Retour en librairie pour Marie Gagnon après une éclipse de 10 ans. Elle n'a jamais arrêté d'écrire, mais avait besoin de recul et d'une pause avant d'enfanter La mort du pusher.

Ce n'est pas qu'un flot de mots, c'est un tsunami d'émotions, d'idées, de souvenirs mêlés que laisse sortir Marie Gagnon. Après un silence salutaire de 10 ans, l'auteure est prête à nouveau à donner, aider, aimer.

«Je me suis retirée du milieu littéraire, mais je n'ai jamais cessé d'écrire, confie-t-elle. La télé, les médias, je n'étais plus capable. Puis, j'ai dû faire un autre trois ans de prison à Joliette avec cinq ans de probation surveillée. Les policiers venaient chez moi. Je n'étais plus capable de sortir. C'est comme si je ne pouvais plus communiquer avec les êtres humains. En prison, je portais des écouteurs pour ne pas entendre les gens me parler. Je portais un masque.»

Après cinq livres, recueil de nouvelles et romans, elle avait besoin de se retrouver seule avec elle-même. Trop de trop dans sa vie jusqu'ici. Trop de drogue, de prison, de médias... Elle attire le trop parce qu'elle donne trop. Aujourd'hui, elle se connaît mieux.

«J'ai toujours voulu sauver les gens. Je veux la paix. Je suis fatiguée dans l'âme. Je veux parler pour ceux qui ne le peuvent pas.»

Comme dans ses autres livres, son nouveau roman s'inspire de sa vie d'errance pour raconter la rédemption de Jos, le mafieux italien qui tente de s'en sortir. Un personnage détestable qu'on finit par comprendre, qui passe de sale type à homme de coeur et d'honneur. L'amie de Jos, Emma, c'est un peu Marie Gagnon.

«J'ai vécu pas mal tout ça. La famille de Jos, c'était tellement important pour lui. Il se voyait comme un raté de ne pas avoir réussi dans la mafia en raison de la drogue. Il savait qu'il allait mourir. Ils le savent tous que ça va arriver. Ils sont lucides», fait-elle, émue.

Guido Molinari

Dans ce roman, l'auteure raconte aussi pour la première fois son amitié avec Guido Molinari, grand peintre mort en 2004.

«Il assistait à mes lancements de livres sans que je le sache. Il m'écrivait quand j'étais en prison. Il est venu me voir avec un panier de fruits et des livres d'Amélie Nothomb. Je l'ai connu comme ça. Il avait lu Les héroïnes de Montréal.
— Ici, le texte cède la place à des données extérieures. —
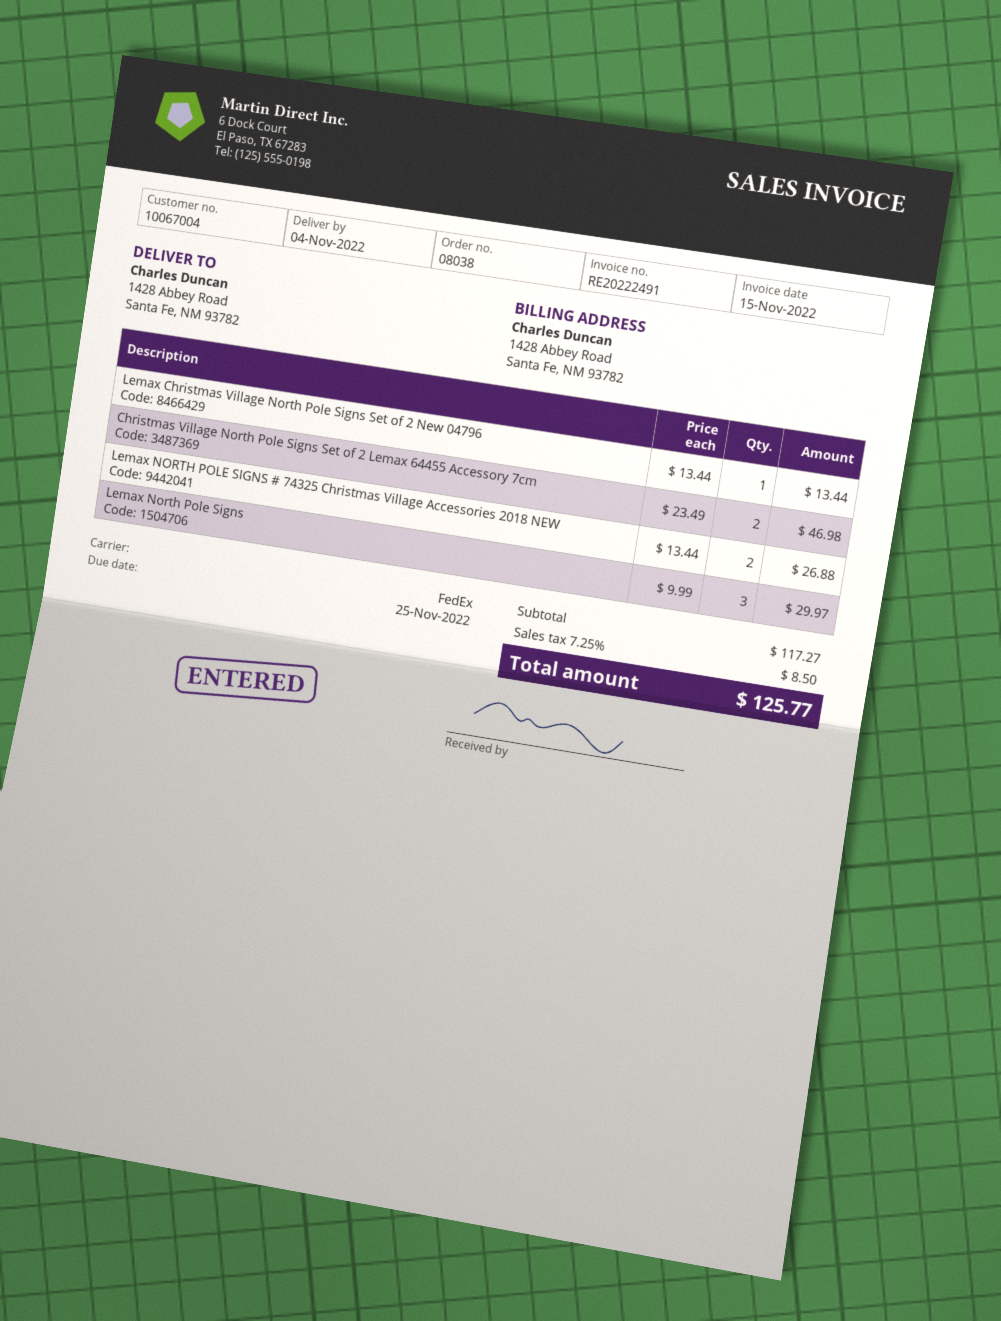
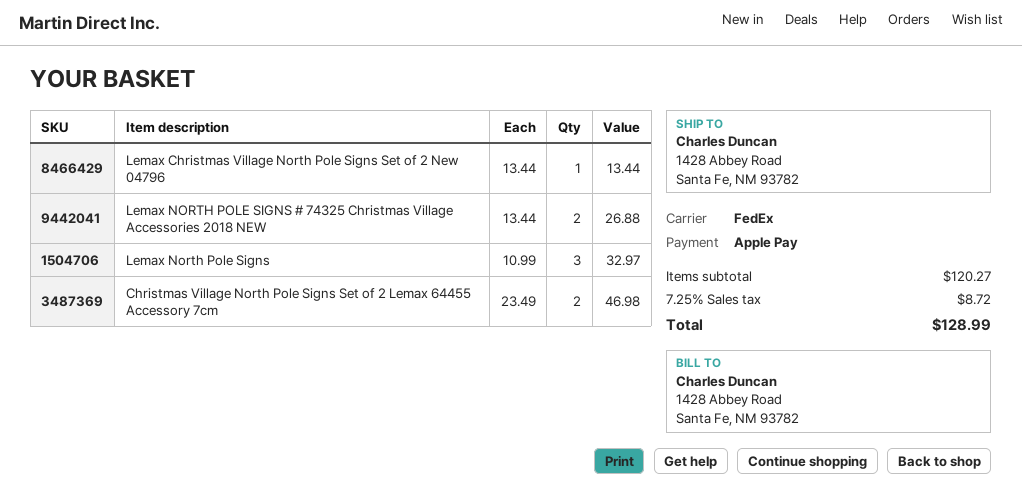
Lemax North Pole Signs: 3 x 9.99 = 29.97 -> 3 x 10.99 = 32.97
subtotal: 117.27 -> 120.27
tax: 7.25% = 8.50 -> 7.25% = 8.72
total: 125.77 -> 128.99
Guido a été longtemps mon protecteur. Il voulait faire partie de l'un de mes livres. C'était ma façon de lui rendre hommage.»

En lisant La mort d'un pusher, on serait tenté d'y voir des exagérations sur le monde de la mafia et de la drogue. Marie Gagnon assure que non. Des histoires, elle en a des milliers. Ce livre-ci sera suivi d'un recueil de nouvelles, d'un roman fantastique et d'un autre sur les gangs de rue.

«J'ai romancé certains faits, mais il y a bel et bien une fumerie d'opium à Montréal. Le gourou vendeur de drogue n'existe pas, mais il y a des gens qui vivent sur les toits l'été à Montréal. On y accède par les escaliers de secours. Je jure que c'est vrai.»

Marquée à vie

Et tout d'un coup, on comprend le fleuve qui coule de ses lèvres et le feu qui brûle dans ses yeux: la vie l'a marquée profondément. On ne peut avoir connu l'enfer sans avoir besoin d'en parler.

«Toute ma vie, j'ai vécu l'errance. J'ai couché dans les toilettes de garage. Je suis allée en Espagne avec mon copain pour faire notre sevrage d'héroïne. Avec la méthadone, au début, je vomissais vert. Pendant trois mois, je n'ai jamais dormi. J'aurais choisi l'enfer plutôt que de continuer.»

Aujourd'hui, elle a envie de sincérité, de profondeur. Out le superficiel, l'hypocrisie, finies la drogue et la prison. 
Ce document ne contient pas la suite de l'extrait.